The Kurdish-led Syrian Democratic Council (SDC) on Monday welcomed the recent decision of the Arab League to readmit the Syrian government in Damascus to the regional bloc.
The political wing of the Syrian Democratic Forces (SDF), that controls territories in northeast Syria, said that these steps took into account the plight of Syrians, which will not end outside an integrated political process.
It also expressed hopes that the Arab initiative will contribute to the creation of conditions for activating the course of the political process in accordance with UN Security Council Resolution 2254, and thus creating the appropriate conditions for a safe return of refugees.
“The Syrian Democratic Council expresses its full readiness to cooperate and support the political process that achieves the basic goals of the Syrians and ends the various negative effects of the crisis and make Syria a safe and stable country and a source of stability and peace throughout the region,” the SDC said.
The Kurdish-led Autonomous Administration of North and East Syria (AANES) last month announced its own bid for the peaceful resolution of the conflict in the war-torn country amidst signs of rapprochement between the Bashar Assad government in Damascus and members of the Arab league, which on Sunday, after 12 years of suspension, reinstated Syria’s membership.
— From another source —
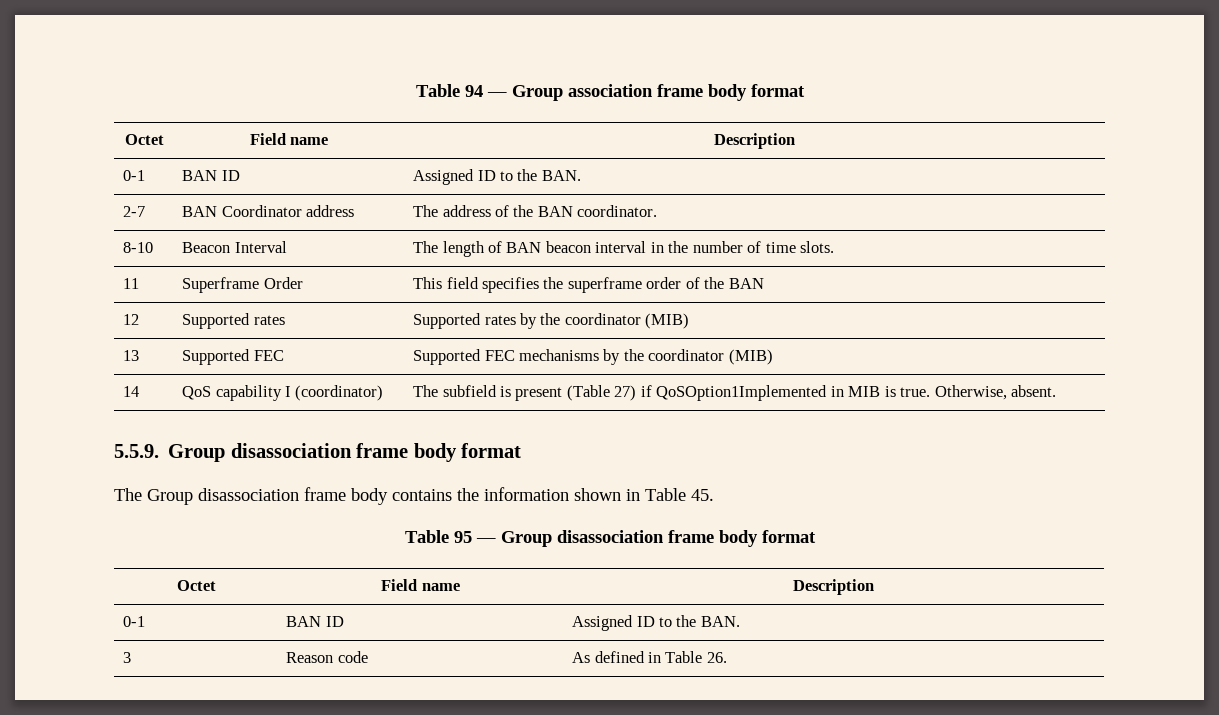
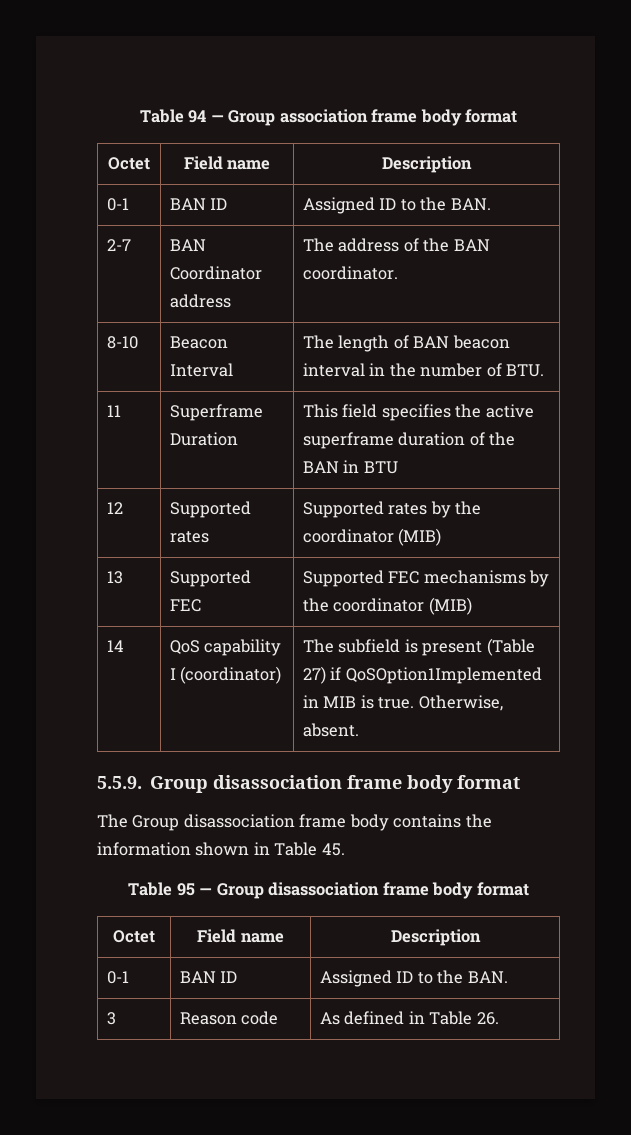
- 8-10 | Beacon Interval | The length of BAN beacon interval in the number of time slots.
+ 8-10 | Beacon Interval | The length of BAN beacon interval in the number of BTU.
- 11 | Superframe Order | This field specifies the superframe order of the BAN
+ 11 | Superframe Duration | This field specifies the active superframe duration of the BAN in BTU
Al-Monitor last week reported that Mazloum Abdi, the SDF’s commander-in-chief, had recently travelled to the United Arab Emirates to ask Abu Dhabi to support the Syrian Kurds’ case with the Assad regime.
The government in Damascus does not recognise the de-facto semi-autonomous Kurdish-led administration in northeast Syria and talks between the two sides have not yet yielded any results.
The SDF forms the backbone of US-led coalition forces, that fight against the Islamic State (ISIS), while the Syrian government repeatedly calls for the withdrawal of some 900 American troops in north Syria.
“Assad’s restored regional legitimacy is another indicator that Washington will eventually pull troops out of northeastern Syria,” retired Colonel Myles B. Caggins III told the Voice of America (VOA).
According to Nicholas Heras, a Syria expert at the Newlines Institute for Strategy and Policy in Washington, the Arab countries’ new strategy indicates an understanding of the US-imposed rules of the road to end the Syrian conflict, and acknowledgement that the current US political and military position in northeast Syria could help the Kurds in the future.
“This reality means that the Syrian Kurds have an opportunity to build an enduring, albeit necessarily multiethnic and inclusive reality in northeast Syria that can bargain better with Damascus,” he told VOA.